*Problem description*: Pictures are not repeated. Every line from the beginning of the entries through the one with "Features in Action" is restated exactly.

*Task material*:

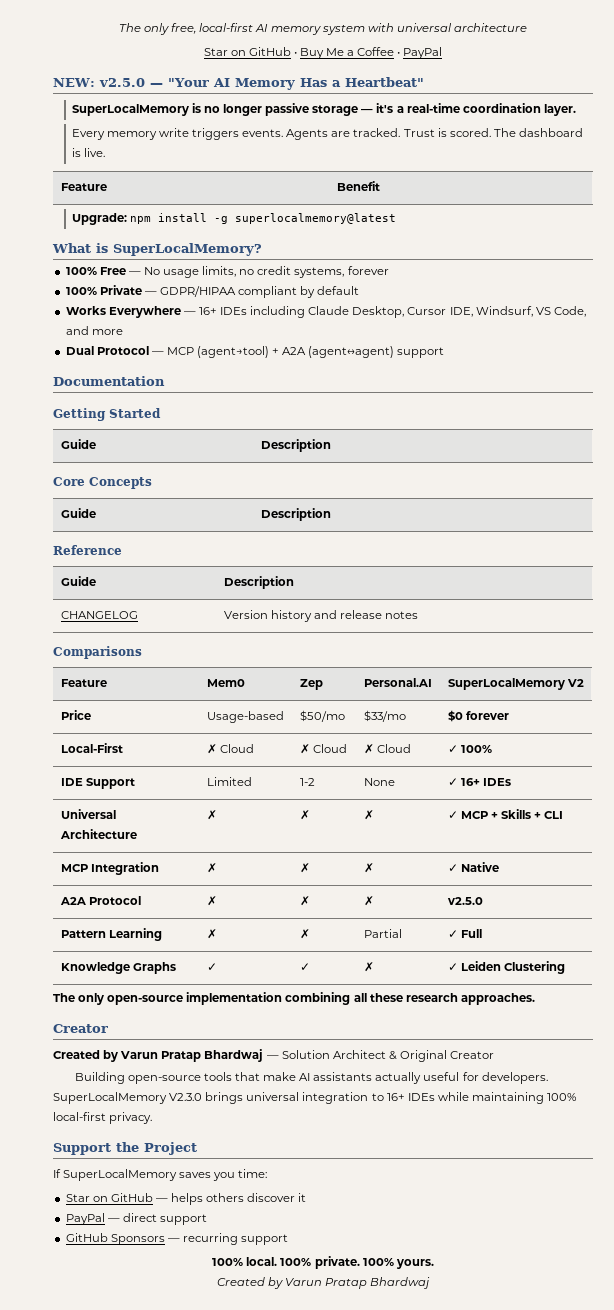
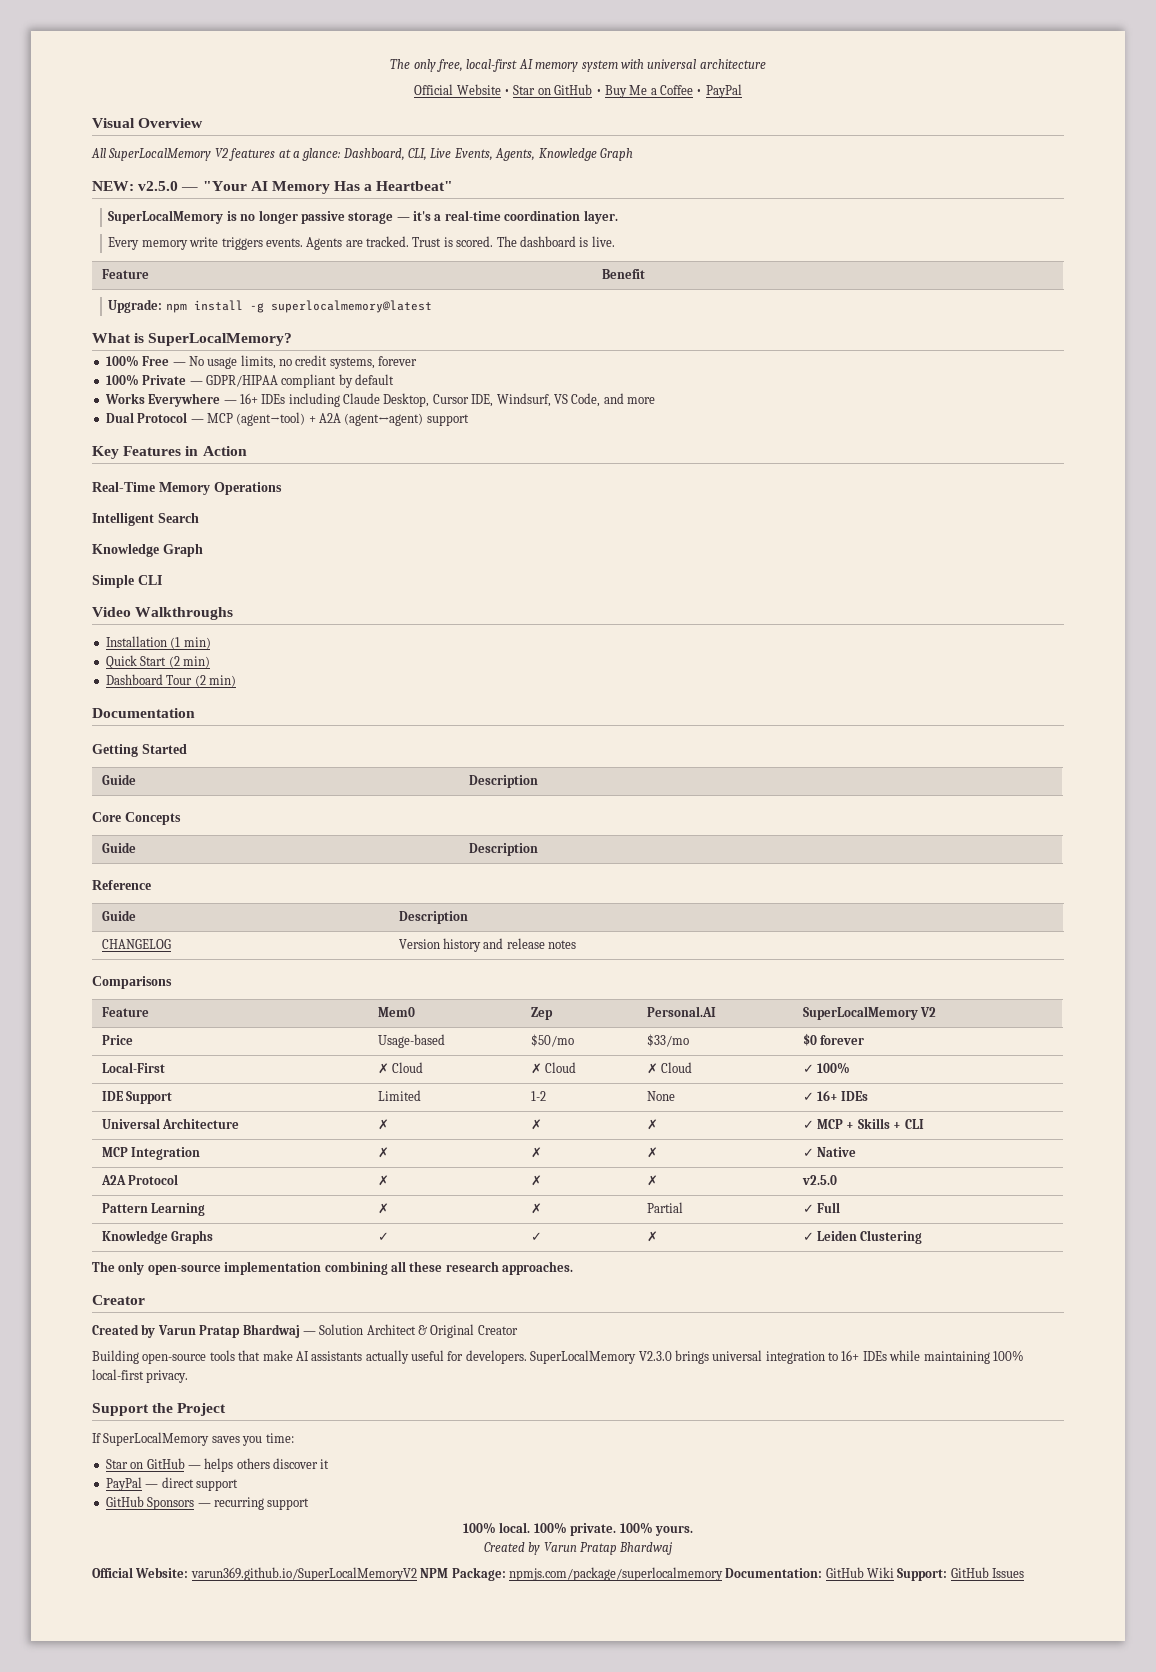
- Star on GitHub • Buy Me a Coffee • PayPal
+ Official Website • Star on GitHub • Buy Me a Coffee • PayPal
+ Visual Overview
+ All SuperLocalMemory V2 features at a glance: Dashboard, CLI, Live Events, Agents, Knowledge Graph
+ Key Features in Action
+ Real-Time Memory Operations
+ Intelligent Search
+ Knowledge Graph
+ Simple CLI
+ Video Walkthroughs
+ Installation (1 min)
+ Quick Start (2 min)
+ Dashboard Tour (2 min)
+ Official Website: varun369.github.io/SuperLocalMemoryV2 NPM Package: npmjs.com/package/superlocalmemory Documentation: GitHub Wiki Support: GitHub Issues

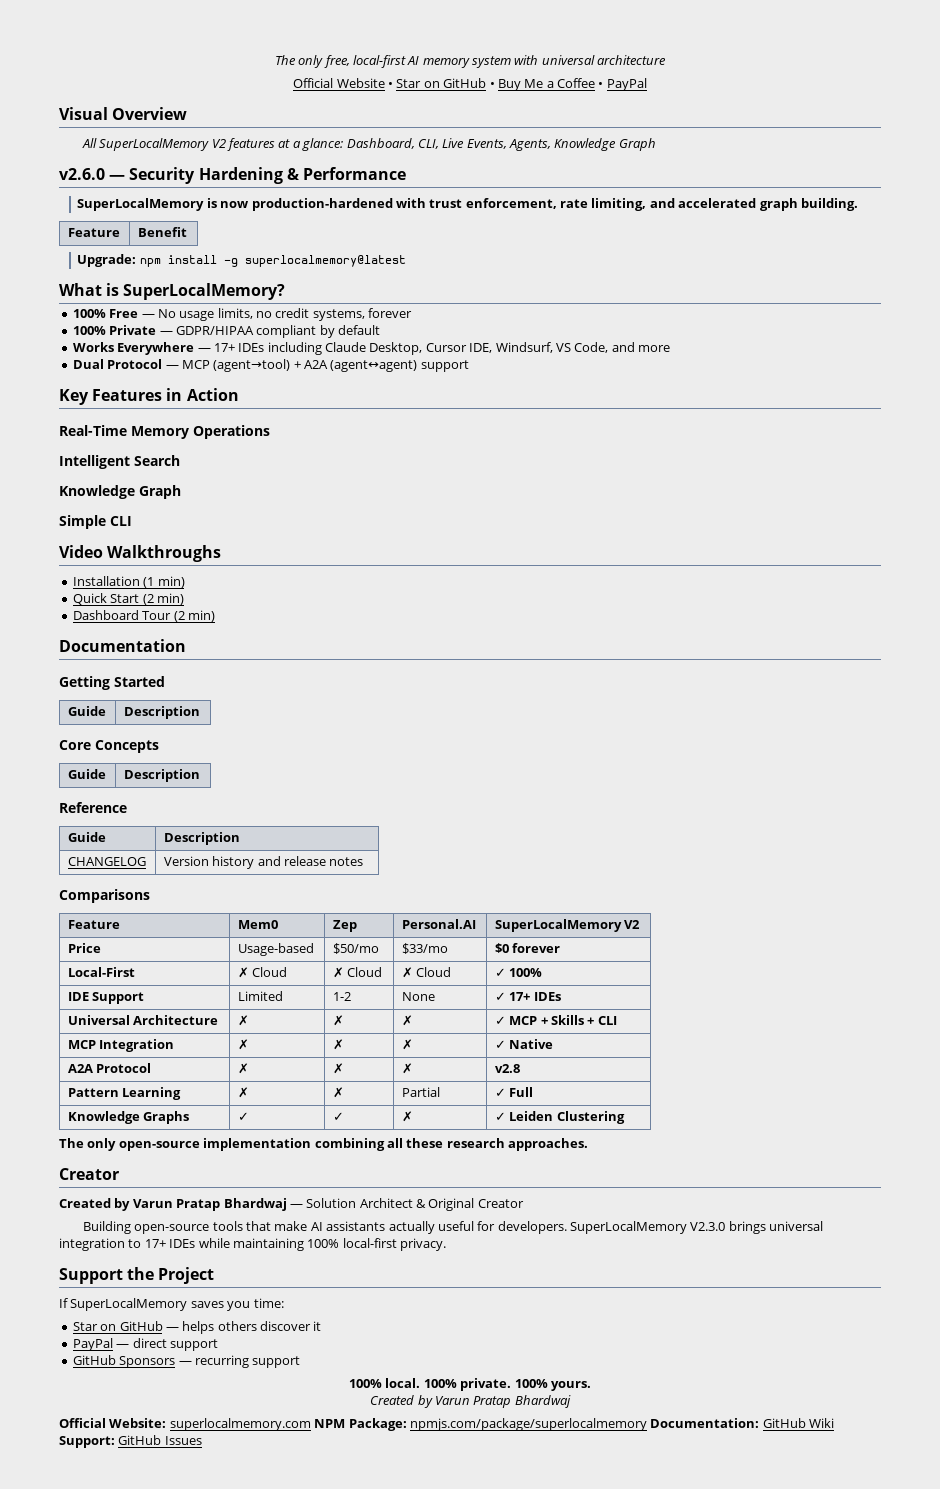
- NEW: v2.5.0 — "Your AI Memory Has a Heartbeat"
- SuperLocalMemory is no longer passive storage — it's a real-time coordination layer.
- Every memory write triggers events. Agents are tracked. Trust is scored. The dashboard is live.
+ v2.6.0 — Security Hardening & Performance
+ SuperLocalMemory is now production-hardened with trust enforcement, rate limiting, and accelerated graph building.
- Works Everywhere — 16+ IDEs including Claude Desktop, Cursor IDE, Windsurf, VS Code, and more
+ Works Everywhere — 17+ IDEs including Claude Desktop, Cursor IDE, Windsurf, VS Code, and more
- IDE Support | Limited | 1-2 | None | ✓ 16+ IDEs
+ IDE Support | Limited | 1-2 | None | ✓ 17+ IDEs
- A2A Protocol | ✗ | ✗ | ✗ | v2.5.0
+ A2A Protocol | ✗ | ✗ | ✗ | v2.8
- SuperLocalMemory V2.3.0 brings universal integration to 16+ IDEs while maintaining 100% local-first privacy.
+ SuperLocalMemory V2.3.0 brings universal integration to 17+ IDEs while maintaining 100% local-first privacy.
- Official Website: varun369.github.io/SuperLocalMemoryV2 NPM Package: npmjs.com/package/superlocalmemory Documentation: GitHub Wiki Support: GitHub Issues
+ Official Website: superlocalmemory.com NPM Package: npmjs.com/package/superlocalmemory Documentation: GitHub Wiki Support: GitHub Issues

*Response to the exercise*:
- Star on GitHub • Buy Me a Coffee • PayPal
+ Official Website • Star on GitHub • Buy Me a Coffee • PayPal
+ Visual Overview
+ All SuperLocalMemory V2 features at a glance: Dashboard, CLI, Live Events, Agents, Knowledge Graph
+ Key Features in Action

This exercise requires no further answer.